[[ DATA TO PROCESS open ]]

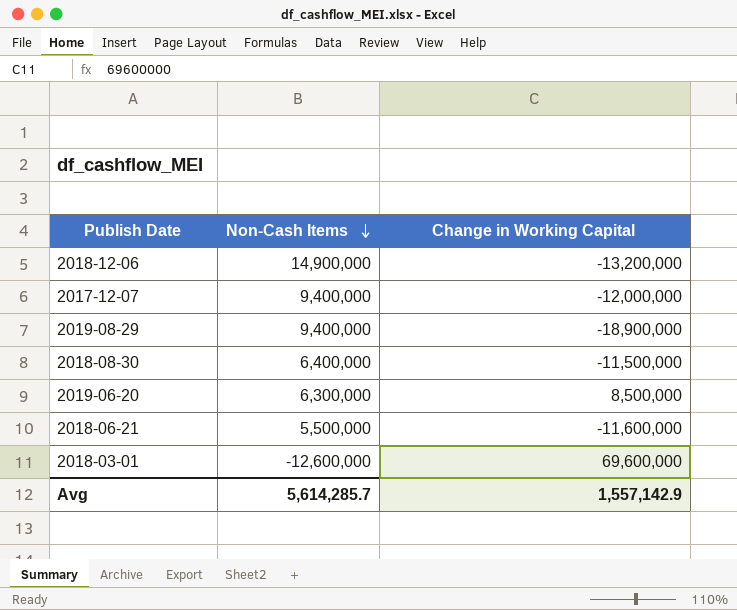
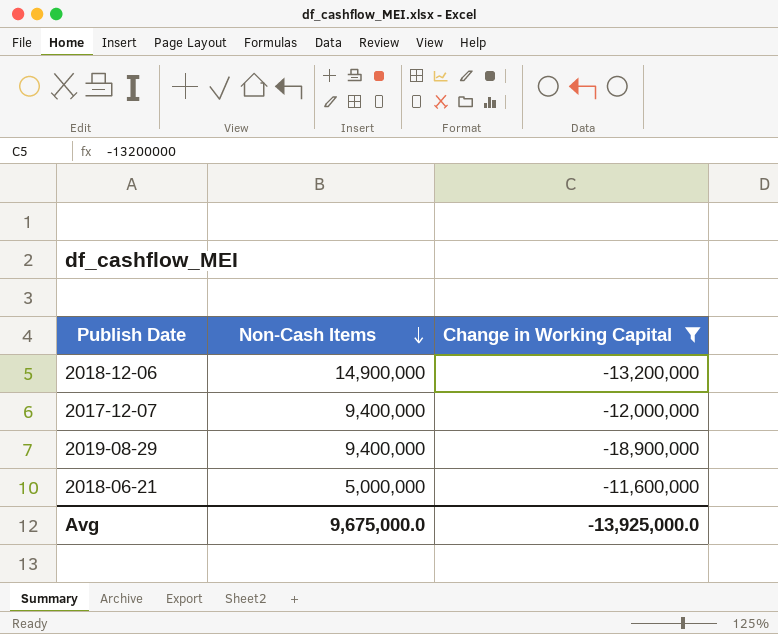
filter: none -> Change in Working Capital <= -11,600,000
2018-06-21 | Non-Cash Items: 5,500,000 -> 5,000,000
Avg | Non-Cash Items: 5,614,285.7 -> 9,675,000.0
Avg | Change in Working Capital: 1,557,142.9 -> -13,925,000.0

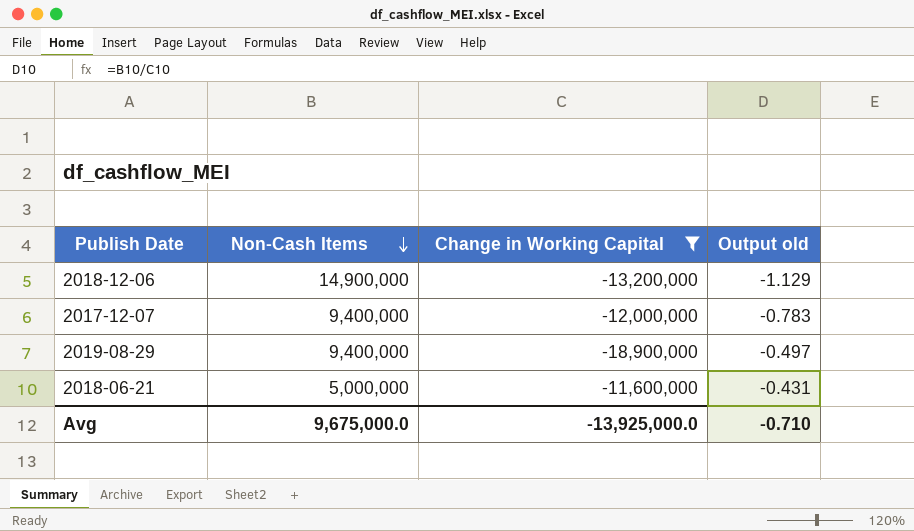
column Output old | formula: none -> [Non-Cash Items] / [Change in Working Capital]

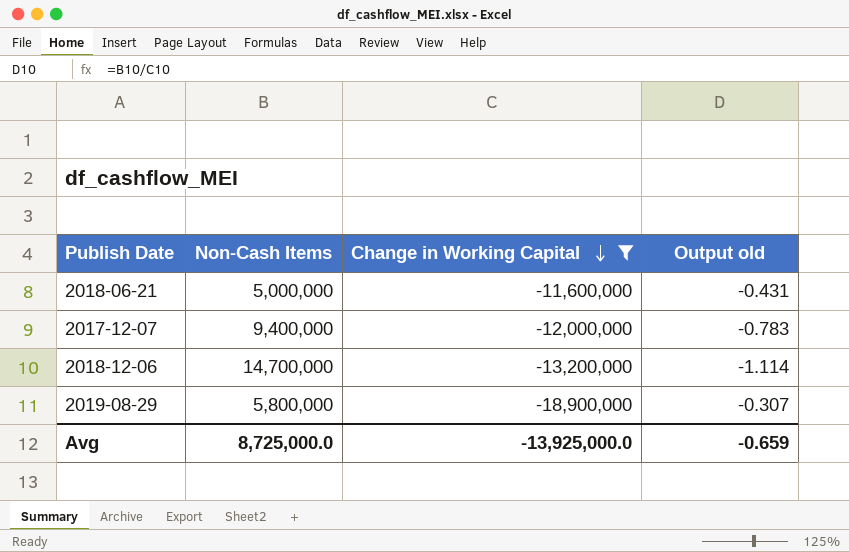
row order: Non-Cash Items descending -> Change in Working Capital descending
2018-12-06 | Non-Cash Items: 14,900,000 -> 14,700,000
2018-12-06 | Output old: -1.129 -> -1.114
2019-08-29 | Non-Cash Items: 9,400,000 -> 5,800,000
2019-08-29 | Output old: -0.497 -> -0.307
Avg | Non-Cash Items: 9,675,000.0 -> 8,725,000.0
Avg | Output old: -0.710 -> -0.659

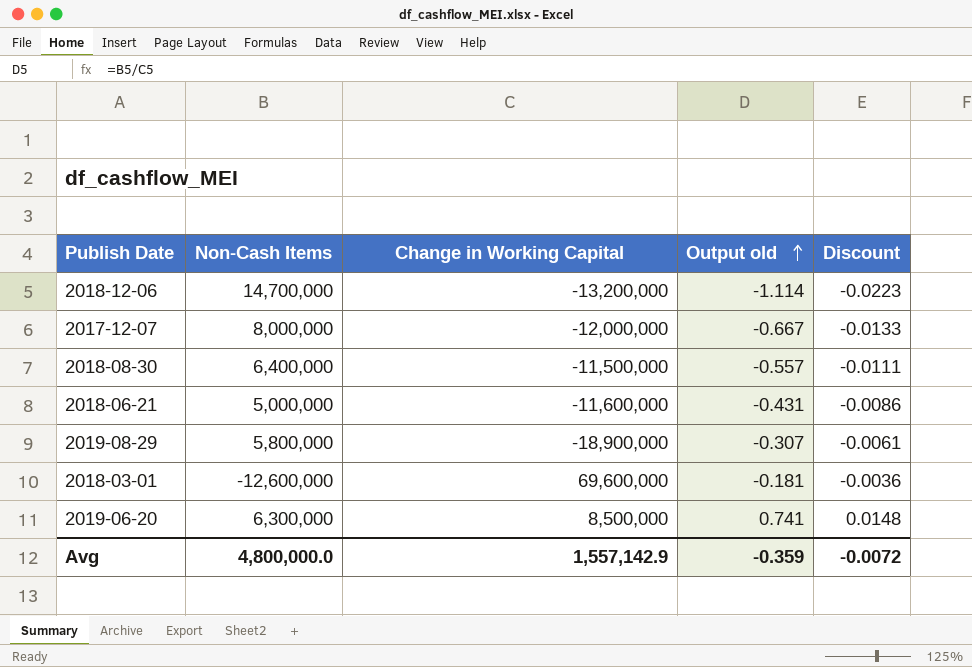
filter: Change in Working Capital <= -11,600,000 -> none
row order: Change in Working Capital descending -> Output old ascending
column Discount | formula: none -> [Output old] * 0.02
2017-12-07 | Non-Cash Items: 9,400,000 -> 8,000,000
2017-12-07 | Output old: -0.783 -> -0.667
Avg | Non-Cash Items: 8,725,000.0 -> 4,800,000.0
Avg | Change in Working Capital: -13,925,000.0 -> 1,557,142.9
Avg | Output old: -0.659 -> -0.359

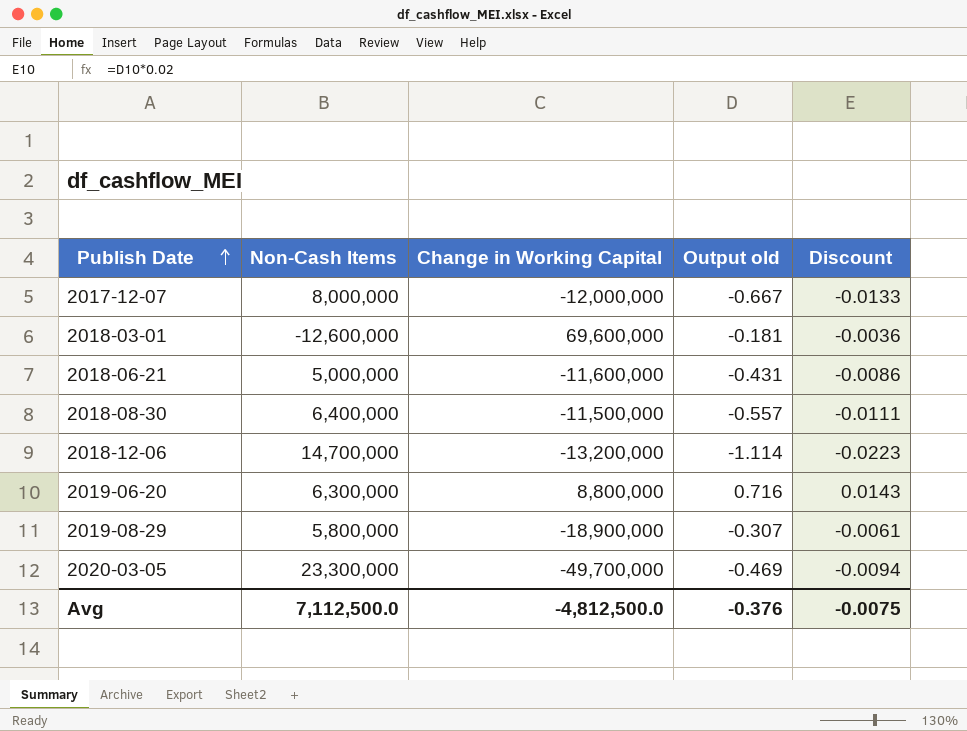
row order: Output old ascending -> Publish Date ascending
2019-06-20 | Change in Working Capital: 8,500,000 -> 8,800,000
2019-06-20 | Output old: 0.741 -> 0.716
2019-06-20 | Discount: 0.0148 -> 0.0143
row 2020-03-05: none -> 23,300,000 | -49,700,000 | -0.469 | -0.0094
Avg | Non-Cash Items: 4,800,000.0 -> 7,112,500.0
Avg | Change in Working Capital: 1,557,142.9 -> -4,812,500.0
Avg | Output old: -0.359 -> -0.376
Avg | Discount: -0.0072 -> -0.0075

[[ DATA TO PROCESS closed ]]

■ REQUIRED WORK ■
Skipping all images, print the data above a second time exactly.

■ RESPONSE AREA ■
filter: none -> Change in Working Capital <= -11,600,000
2018-06-21 | Non-Cash Items: 5,500,000 -> 5,000,000
Avg | Non-Cash Items: 5,614,285.7 -> 9,675,000.0
Avg | Change in Working Capital: 1,557,142.9 -> -13,925,000.0

column Output old | formula: none -> [Non-Cash Items] / [Change in Working Capital]

row order: Non-Cash Items descending -> Change in Working Capital descending
2018-12-06 | Non-Cash Items: 14,900,000 -> 14,700,000
2018-12-06 | Output old: -1.129 -> -1.114
2019-08-29 | Non-Cash Items: 9,400,000 -> 5,800,000
2019-08-29 | Output old: -0.497 -> -0.307
Avg | Non-Cash Items: 9,675,000.0 -> 8,725,000.0
Avg | Output old: -0.710 -> -0.659

filter: Change in Working Capital <= -11,600,000 -> none
row order: Change in Working Capital descending -> Output old ascending
column Discount | formula: none -> [Output old] * 0.02
2017-12-07 | Non-Cash Items: 9,400,000 -> 8,000,000
2017-12-07 | Output old: -0.783 -> -0.667
Avg | Non-Cash Items: 8,725,000.0 -> 4,800,000.0
Avg | Change in Working Capital: -13,925,000.0 -> 1,557,142.9
Avg | Output old: -0.659 -> -0.359

row order: Output old ascending -> Publish Date ascending
2019-06-20 | Change in Working Capital: 8,500,000 -> 8,800,000
2019-06-20 | Output old: 0.741 -> 0.716
2019-06-20 | Discount: 0.0148 -> 0.0143
row 2020-03-05: none -> 23,300,000 | -49,700,000 | -0.469 | -0.0094
Avg | Non-Cash Items: 4,800,000.0 -> 7,112,500.0
Avg | Change in Working Capital: 1,557,142.9 -> -4,812,500.0
Avg | Output old: -0.359 -> -0.376
Avg | Discount: -0.0072 -> -0.0075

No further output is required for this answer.